◆ **What the exercise asks**
Reproduce the section of the listing that begins at the line containing "[61,136,103,145] // !alt" and finishes at the line containing "[61,384,103,393] // !alt". Include both end lines and nothing beyond them.

Top of Exercise inputs

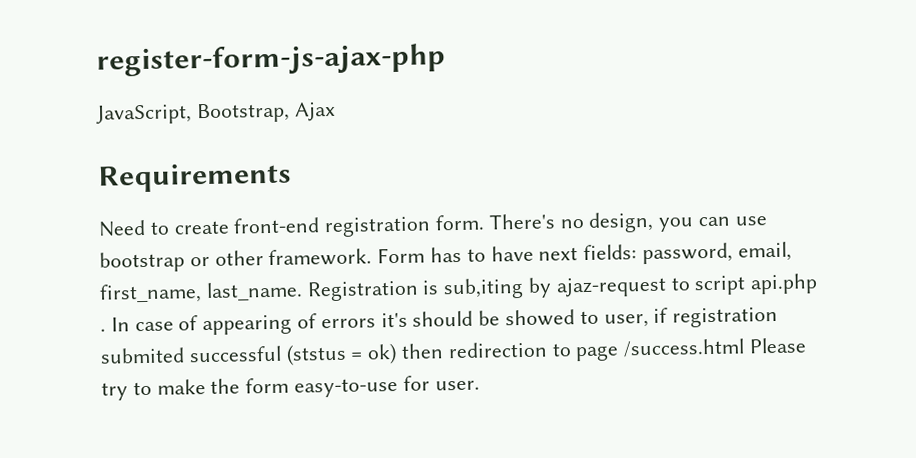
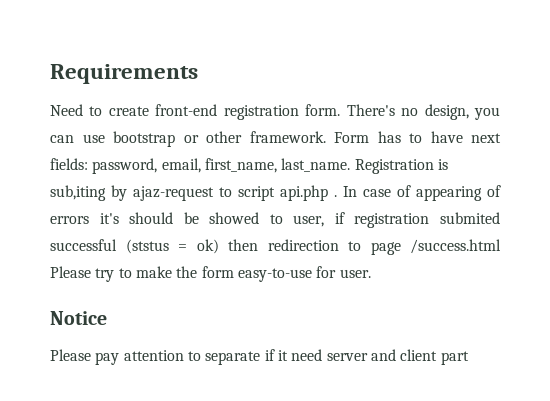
[96,43,446,77] [95,101,336,125] register-form-js-ajax-php // JavaScript, Bootstrap, Ajax // -> (50, 74) none
(480, 385) none -> [50,311,107,325] [50,349,469,365] // Notice // Please pay attention to separate if it need server and client part

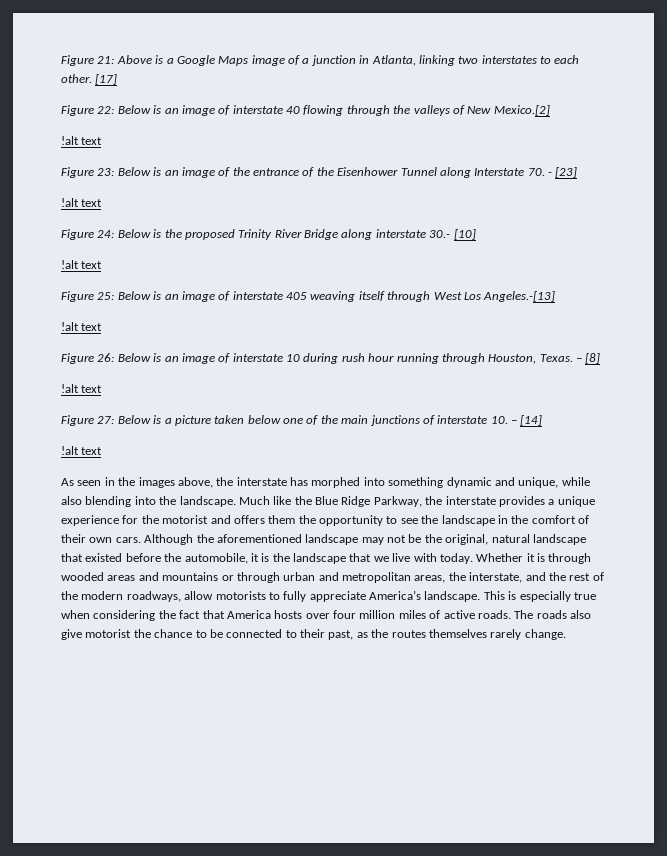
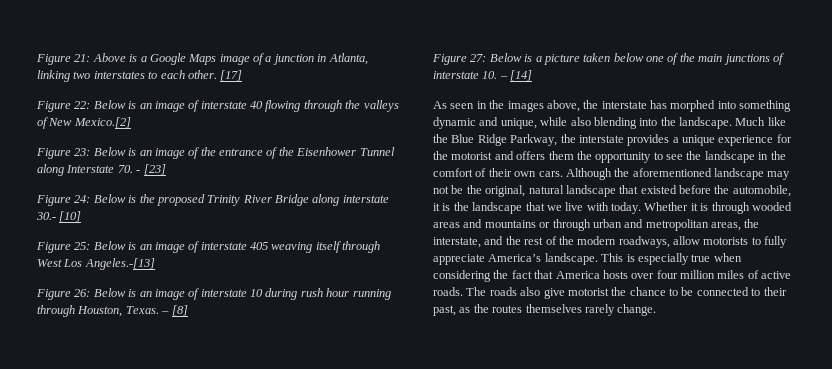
[61,136,103,145] // !alt text -> (131, 122) none
[61,198,103,207] // !alt text -> (166, 169) none
[61,260,103,269] // !alt text -> (82, 216) none
[61,322,103,331] // !alt text -> (155, 264) none
[61,384,103,393] // !alt text -> (188, 310) none
[61,446,103,455] // !alt text -> (533, 75) none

Bottom of Exercise inputs

◆ **Result**
[61,136,103,145] // !alt text -> (131, 122) none
[61,198,103,207] // !alt text -> (166, 169) none
[61,260,103,269] // !alt text -> (82, 216) none
[61,322,103,331] // !alt text -> (155, 264) none
[61,384,103,393] // !alt text -> (188, 310) none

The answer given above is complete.